Slack digest for #general - 2019-08-13

Apache Pulsar Slack Tue, 13 Aug 2019 02:11:25 -0700

2019-08-12 13:46:48 UTC - jah: @jah has joined the channel
----
2019-08-12 13:49:49 UTC - Kim Christian Gaarder: I get an unexpected BookKeeper 
error when broker attempts to remove a consumer. Is this related to a known 
issue or should I report this as a bug?
----
2019-08-12 13:50:52 UTC - Alexandre DUVAL: @Sijie Guo I don't find what means 
already recycle error, do you know? Maybe @Matteo Merli?
----
2019-08-12 14:44:21 UTC - Sijie Guo: can you file a bug for it?
----
2019-08-12 14:45:52 UTC - jah: For multi-topic subscriptions, the docs mention 
that there are no ordering guarantees. Is it really the case the messages 
received are not ordered relative to the topic?

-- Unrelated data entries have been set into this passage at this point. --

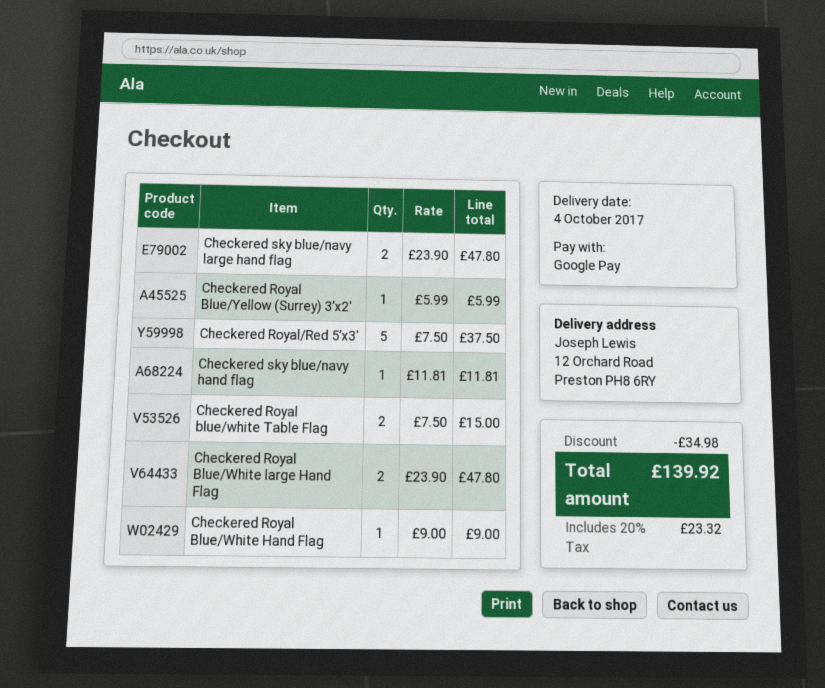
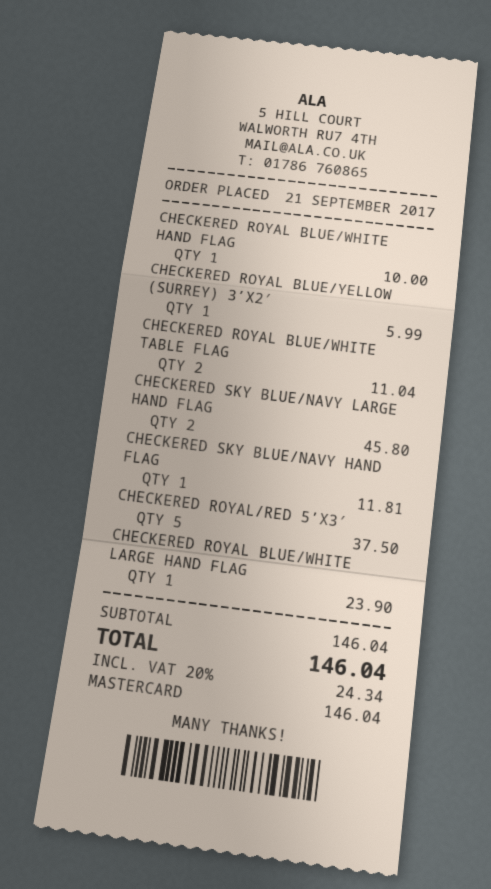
payment method: Google Pay -> Mastercard
Checkered sky blue/navy large hand flag: 2 for 47.80 -> 2 for 45.80
Checkered Royal blue/white Table Flag: 2 for 15.00 -> 2 for 11.04
Checkered Royal Blue/White large Hand Flag: 2 for 47.80 -> 1 for 23.90
Checkered Royal Blue/White Hand Flag: 1 for 9.00 -> 1 for 10.00
discount: 34.98 -> none
tax: 20% = 23.32 -> 20% = 24.34
total: 139.92 -> 146.04

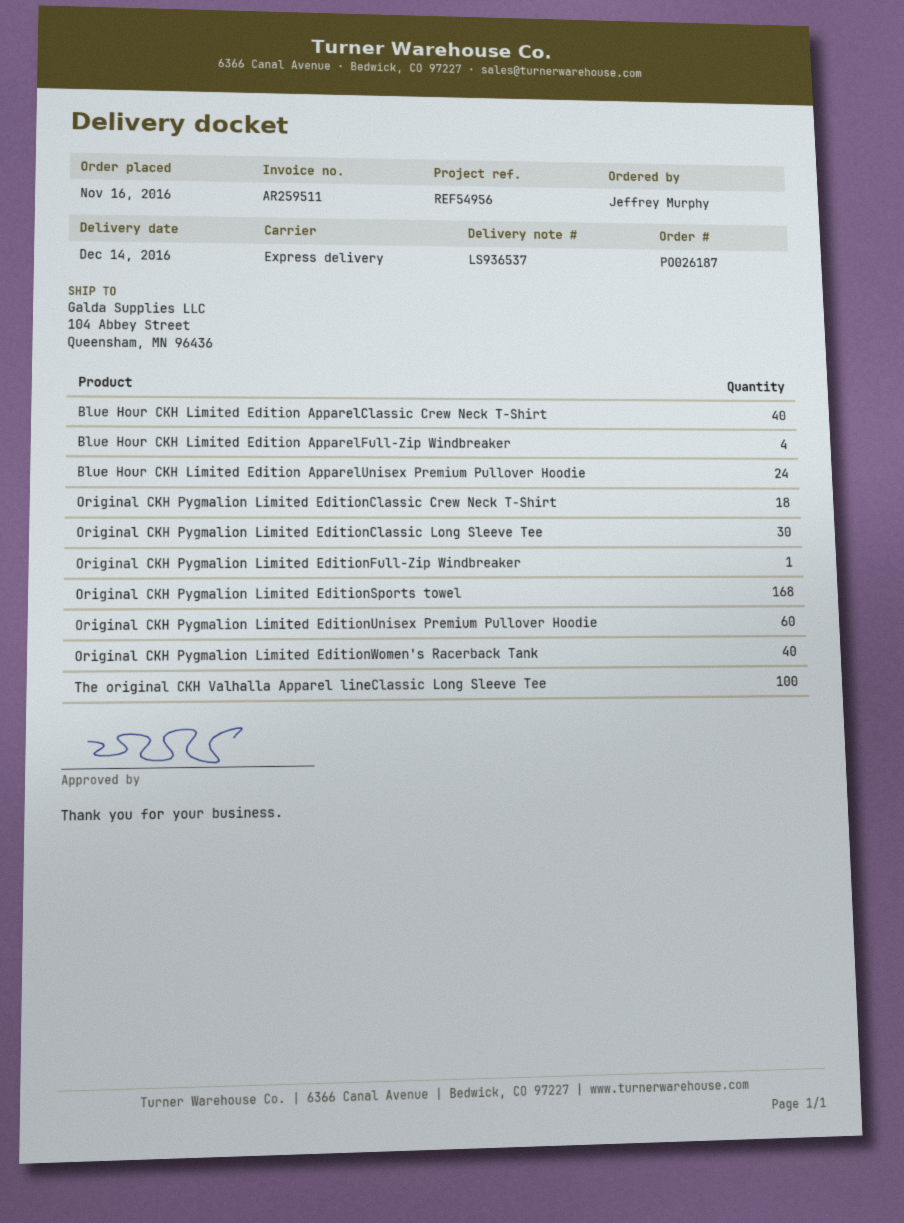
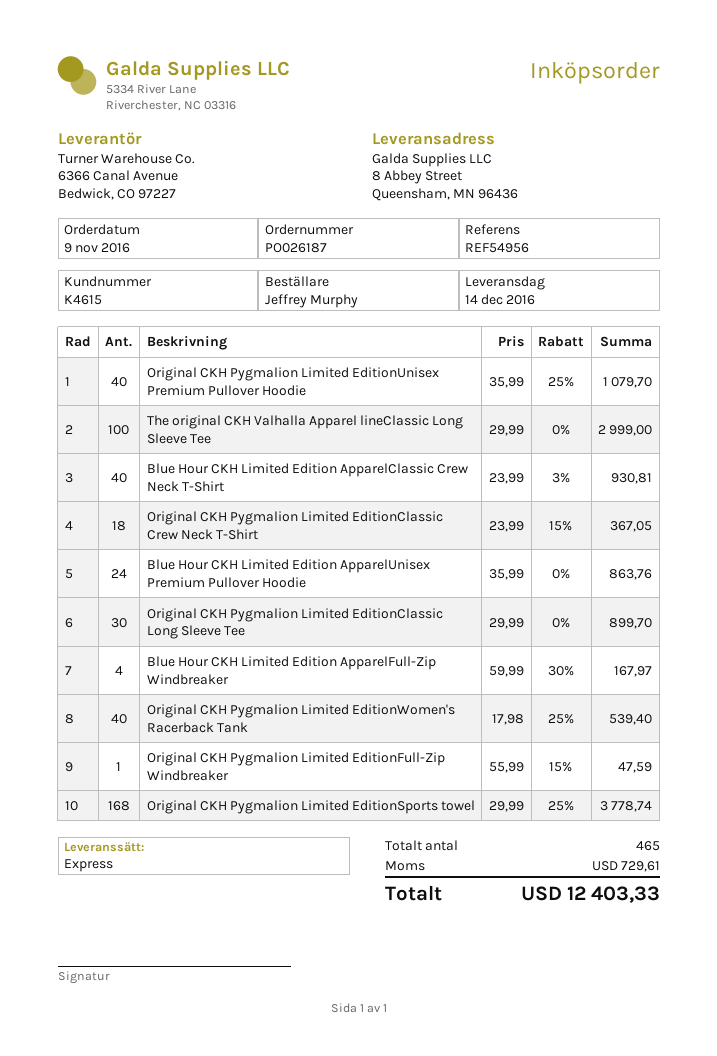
order date: 2016-11-16 -> 2016-11-09
ship to: 104 Abbey Street, Queensham, MN 96436 -> 8 Abbey Street, Queensham, MN 96436
Original CKH Pygmalion Limited EditionUnisex Premium Pullover Hoodie: 60 -> 40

My expectation was that I might 
receive messages from topics in a variety of orders, but that subject to a 
received topic, the messages would still be in order.
----
2019-08-12 14:50:10 UTC - Sijie Guo: in failover or exclusive subsccription, it 
is in partition based order.
+1 : jah
----
2019-08-12 14:50:18 UTC - Sijie Guo: in key-shared subscription, it is 
key-based order
----
2019-08-12 14:52:34 UTC - jah: Another question: I've read the docs on tiered 
storage and the offloading mechanism. Awesome.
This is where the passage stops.